WHAT IS EXPECTED: Look through the entries below and extract exactly the lines from the one containing "height:16px; background:#0b0e10; display:flex;" through the one containing "height:28px; background:#0b0e10; display:flex;", ends included.

RECORDS FOR THE TASK:
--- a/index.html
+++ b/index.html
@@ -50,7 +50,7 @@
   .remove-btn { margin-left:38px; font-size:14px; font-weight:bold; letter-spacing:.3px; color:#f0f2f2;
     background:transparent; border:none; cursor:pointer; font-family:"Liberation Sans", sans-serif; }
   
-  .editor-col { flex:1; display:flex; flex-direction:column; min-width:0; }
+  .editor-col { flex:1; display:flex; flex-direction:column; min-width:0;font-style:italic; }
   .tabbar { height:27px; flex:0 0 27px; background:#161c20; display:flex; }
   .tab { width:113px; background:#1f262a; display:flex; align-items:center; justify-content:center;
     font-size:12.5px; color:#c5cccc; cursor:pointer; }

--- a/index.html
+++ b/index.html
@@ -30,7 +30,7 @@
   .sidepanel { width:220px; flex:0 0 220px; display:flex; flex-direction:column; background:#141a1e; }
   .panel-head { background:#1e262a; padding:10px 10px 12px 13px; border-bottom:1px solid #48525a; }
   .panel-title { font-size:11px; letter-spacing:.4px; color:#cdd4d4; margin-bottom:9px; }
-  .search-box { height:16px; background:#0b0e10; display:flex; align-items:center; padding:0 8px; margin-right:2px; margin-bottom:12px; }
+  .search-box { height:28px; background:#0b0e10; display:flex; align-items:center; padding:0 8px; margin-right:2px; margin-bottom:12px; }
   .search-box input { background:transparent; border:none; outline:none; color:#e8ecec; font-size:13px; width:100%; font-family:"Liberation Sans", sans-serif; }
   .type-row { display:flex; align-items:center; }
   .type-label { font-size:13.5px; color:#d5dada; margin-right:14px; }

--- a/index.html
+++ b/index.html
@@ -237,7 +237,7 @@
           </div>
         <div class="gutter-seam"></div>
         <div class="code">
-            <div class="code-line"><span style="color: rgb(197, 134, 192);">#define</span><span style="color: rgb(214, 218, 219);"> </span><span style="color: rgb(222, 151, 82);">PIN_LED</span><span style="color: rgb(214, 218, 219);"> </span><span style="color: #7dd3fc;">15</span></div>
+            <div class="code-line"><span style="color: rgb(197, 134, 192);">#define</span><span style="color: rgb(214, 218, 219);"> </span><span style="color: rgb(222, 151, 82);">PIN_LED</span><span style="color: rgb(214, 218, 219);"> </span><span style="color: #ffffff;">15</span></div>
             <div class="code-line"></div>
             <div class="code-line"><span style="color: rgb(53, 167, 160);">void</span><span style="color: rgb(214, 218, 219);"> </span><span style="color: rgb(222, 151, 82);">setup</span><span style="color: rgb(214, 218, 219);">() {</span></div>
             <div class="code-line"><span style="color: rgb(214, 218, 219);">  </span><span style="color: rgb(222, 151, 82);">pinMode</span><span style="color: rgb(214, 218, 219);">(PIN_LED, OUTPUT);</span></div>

RESPONSE AREA:
-  .search-box { height:16px; background:#0b0e10; display:flex; align-items:center; padding:0 8px; margin-right:2px; margin-bottom:12px; }
+  .search-box { height:28px; background:#0b0e10; display:flex; align-items:center; padding:0 8px; margin-right:2px; margin-bottom:12px; }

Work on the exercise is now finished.